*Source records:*
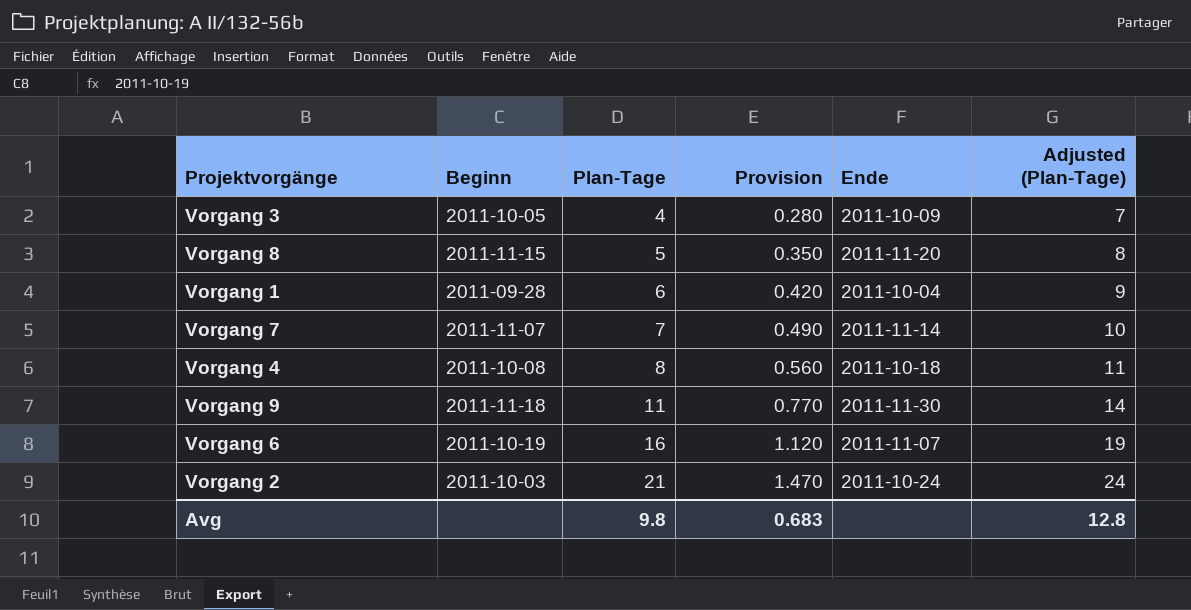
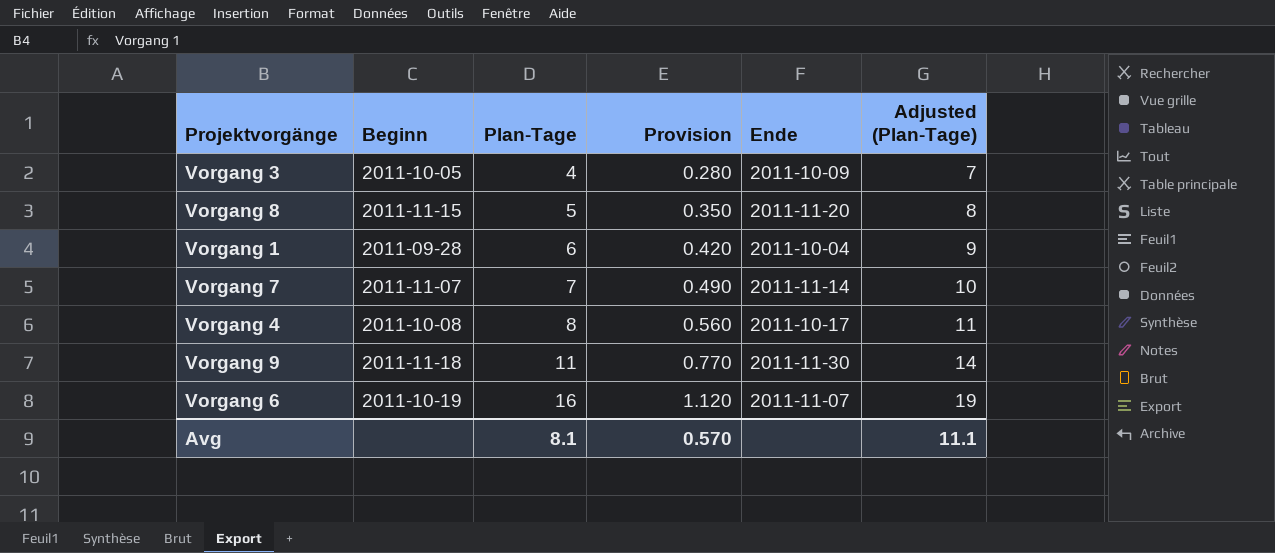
row Vorgang 2: 2011-10-03 | 21 | 1.470 | 2011-10-24 | 24 -> none
Vorgang 4 | Ende: 2011-10-18 -> 2011-10-17
Avg | Plan-Tage: 9.8 -> 8.1
Avg | Provision: 0.683 -> 0.570
Avg | Adjusted (Plan-Tage): 12.8 -> 11.1

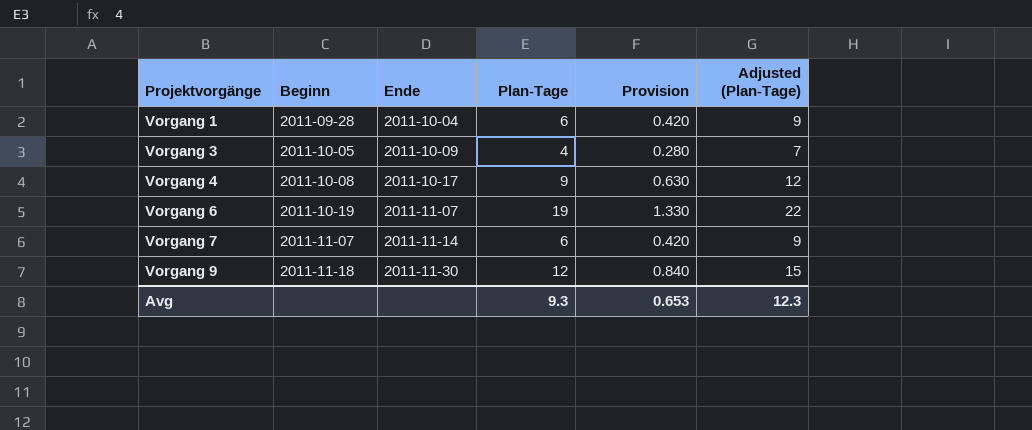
row order: Plan-Tage ascending -> Projektvorgänge ascending
column Ende | position: 5 -> 3
row Vorgang 8: 2011-11-15 | 5 | 0.350 | 2011-11-20 | 8 -> none
Vorgang 4 | Plan-Tage: 8 -> 9
Vorgang 4 | Provision: 0.560 -> 0.630
Vorgang 4 | Adjusted (Plan-Tage): 11 -> 12
Vorgang 6 | Plan-Tage: 16 -> 19
Vorgang 6 | Provision: 1.120 -> 1.330
Vorgang 6 | Adjusted (Plan-Tage): 19 -> 22
Vorgang 7 | Plan-Tage: 7 -> 6
Vorgang 7 | Provision: 0.490 -> 0.420
Vorgang 7 | Adjusted (Plan-Tage): 10 -> 9
Vorgang 9 | Plan-Tage: 11 -> 12
Vorgang 9 | Provision: 0.770 -> 0.840
Vorgang 9 | Adjusted (Plan-Tage): 14 -> 15
Avg | Plan-Tage: 8.1 -> 9.3
Avg | Provision: 0.570 -> 0.653
Avg | Adjusted (Plan-Tage): 11.1 -> 12.3

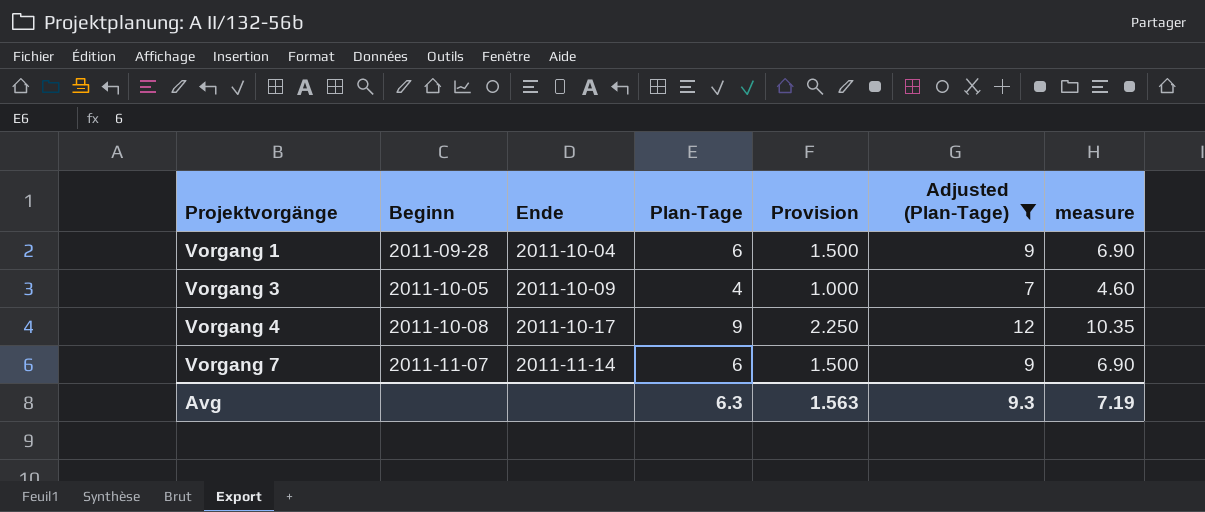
filter: none -> Adjusted (Plan-Tage) <= 12
column Provision | formula: [Plan-Tage] * 0.07 -> [Plan-Tage] * 0.25
column measure | formula: none -> [Plan-Tage] * 1.15
Avg | Plan-Tage: 9.3 -> 6.3
Avg | Provision: 0.653 -> 1.563
Avg | Adjusted (Plan-Tage): 12.3 -> 9.3

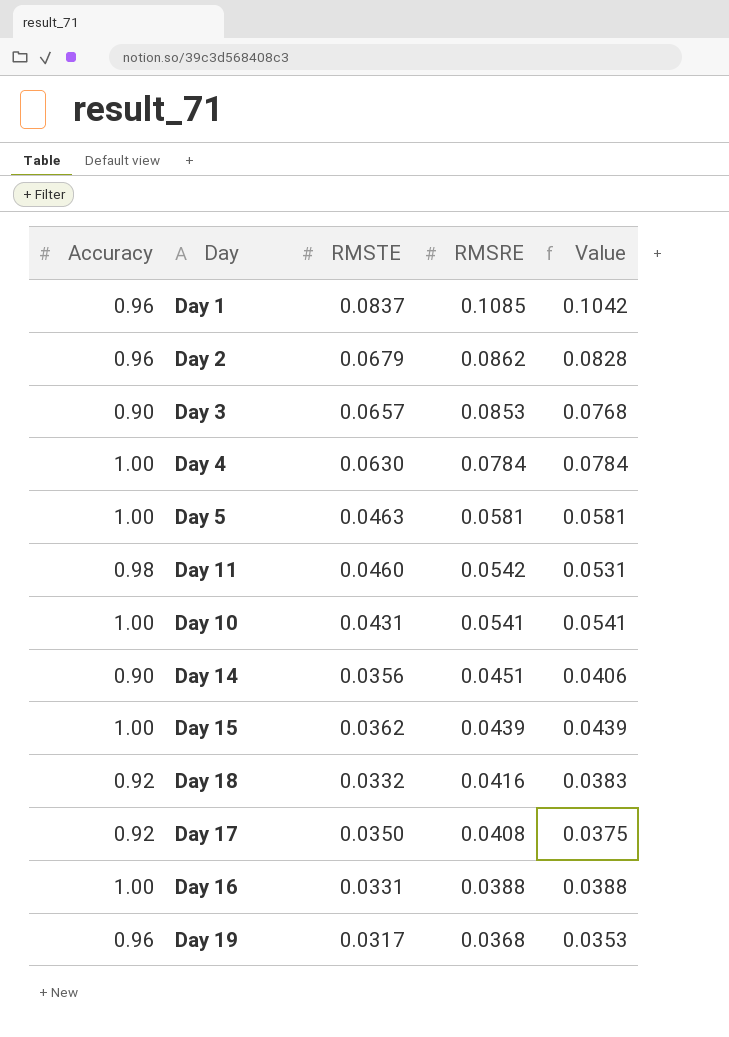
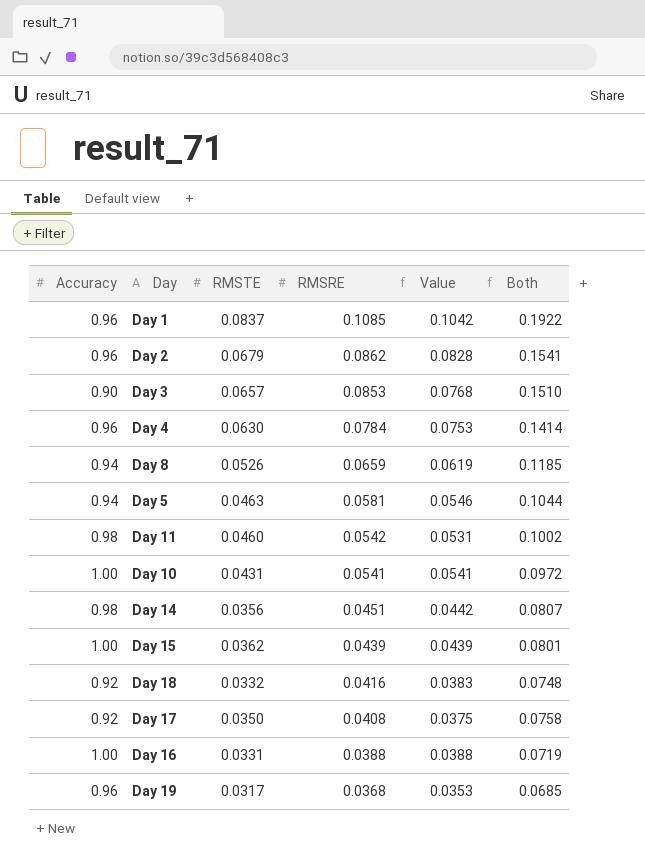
column Both | formula: none -> [RMSTE] + [RMSRE]
Day 4 | Accuracy: 1.00 -> 0.96
Day 4 | Value: 0.0784 -> 0.0753
row Day 8: none -> 0.94 | 0.0526 | 0.0659 | 0.0619 | 0.1185
Day 5 | Accuracy: 1.00 -> 0.94
Day 5 | Value: 0.0581 -> 0.0546
Day 14 | Accuracy: 0.90 -> 0.98
Day 14 | Value: 0.0406 -> 0.0442

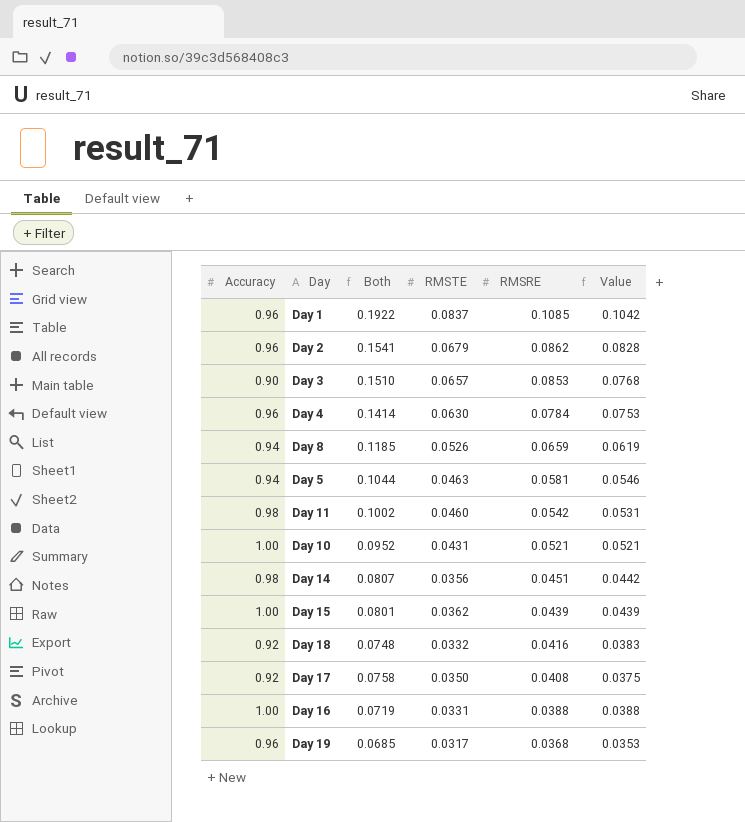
column Both | position: 6 -> 3
Day 10 | Both: 0.0972 -> 0.0952
Day 10 | RMSRE: 0.0541 -> 0.0521
Day 10 | Value: 0.0541 -> 0.0521

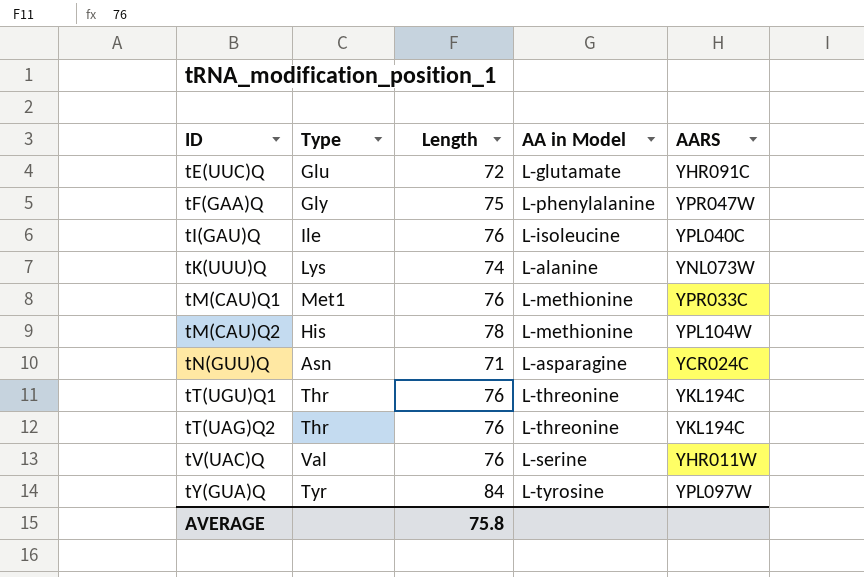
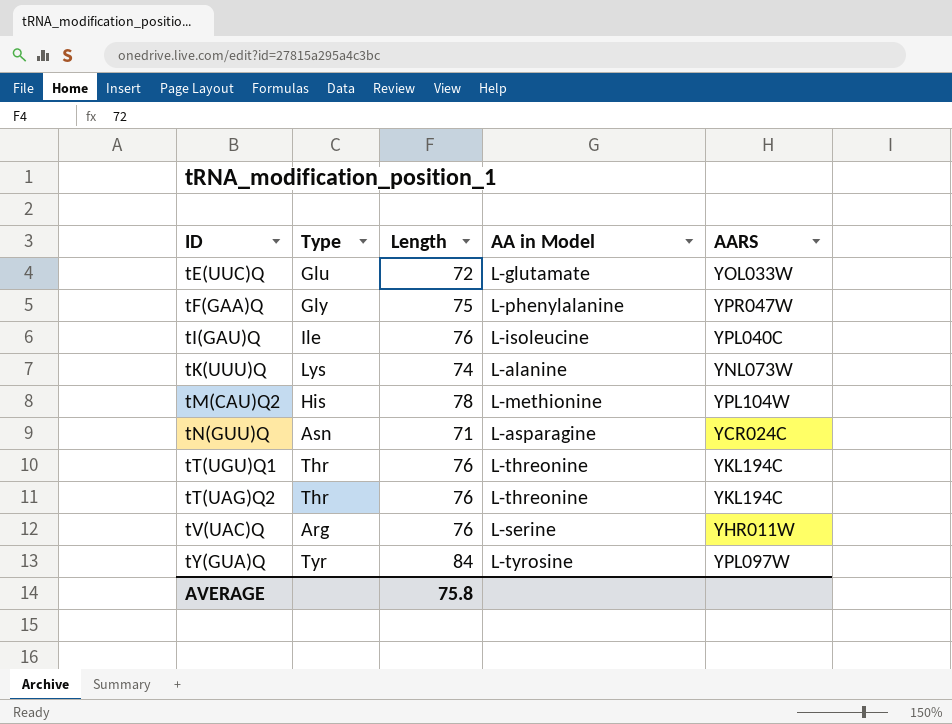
row tM(CAU)Q1: Met1 | 76 | L-methionine | YPR033C -> none
tE(UUC)Q | AARS: YHR091C -> YOL033W
tV(UAC)Q | Type: Val -> Arg

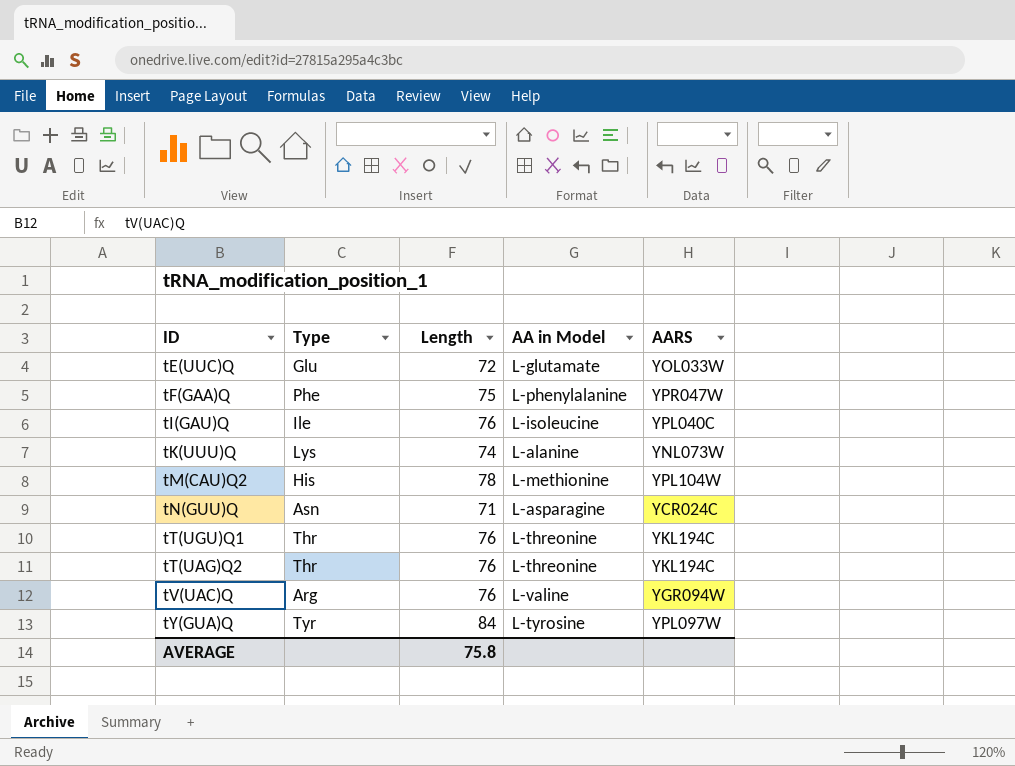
tF(GAA)Q | Type: Gly -> Phe
tV(UAC)Q | AA in Model: L-serine -> L-valine
tV(UAC)Q | AARS: YHR011W -> YGR094W

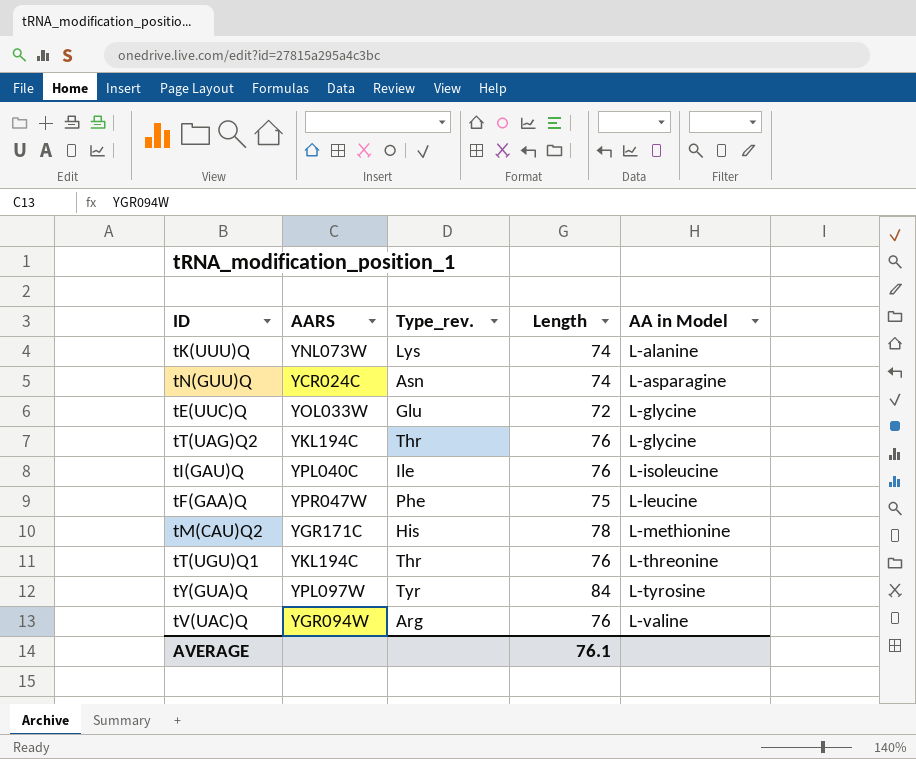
row order: none -> AA in Model ascending
column AARS | position: 5 -> 2
column name: Type -> Type_rev.
tN(GUU)Q | Length: 71 -> 74
tE(UUC)Q | AA in Model: L-glutamate -> L-glycine
tT(UAG)Q2 | AA in Model: L-threonine -> L-glycine
tF(GAA)Q | AA in Model: L-phenylalanine -> L-leucine
tM(CAU)Q2 | AARS: YPL104W -> YGR171C
AVERAGE | Length: 75.8 -> 76.1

*Task to carry out:*
Copy, exactly as written, the lines above, beginning with the one that contains "row order: none -> AA in Model ascending" and ending with the last.

*Result below:*
row order: none -> AA in Model ascending
column AARS | position: 5 -> 2
column name: Type -> Type_rev.
tN(GUU)Q | Length: 71 -> 74
tE(UUC)Q | AA in Model: L-glutamate -> L-glycine
tT(UAG)Q2 | AA in Model: L-threonine -> L-glycine
tF(GAA)Q | AA in Model: L-phenylalanine -> L-leucine
tM(CAU)Q2 | AARS: YPL104W -> YGR171C
AVERAGE | Length: 75.8 -> 76.1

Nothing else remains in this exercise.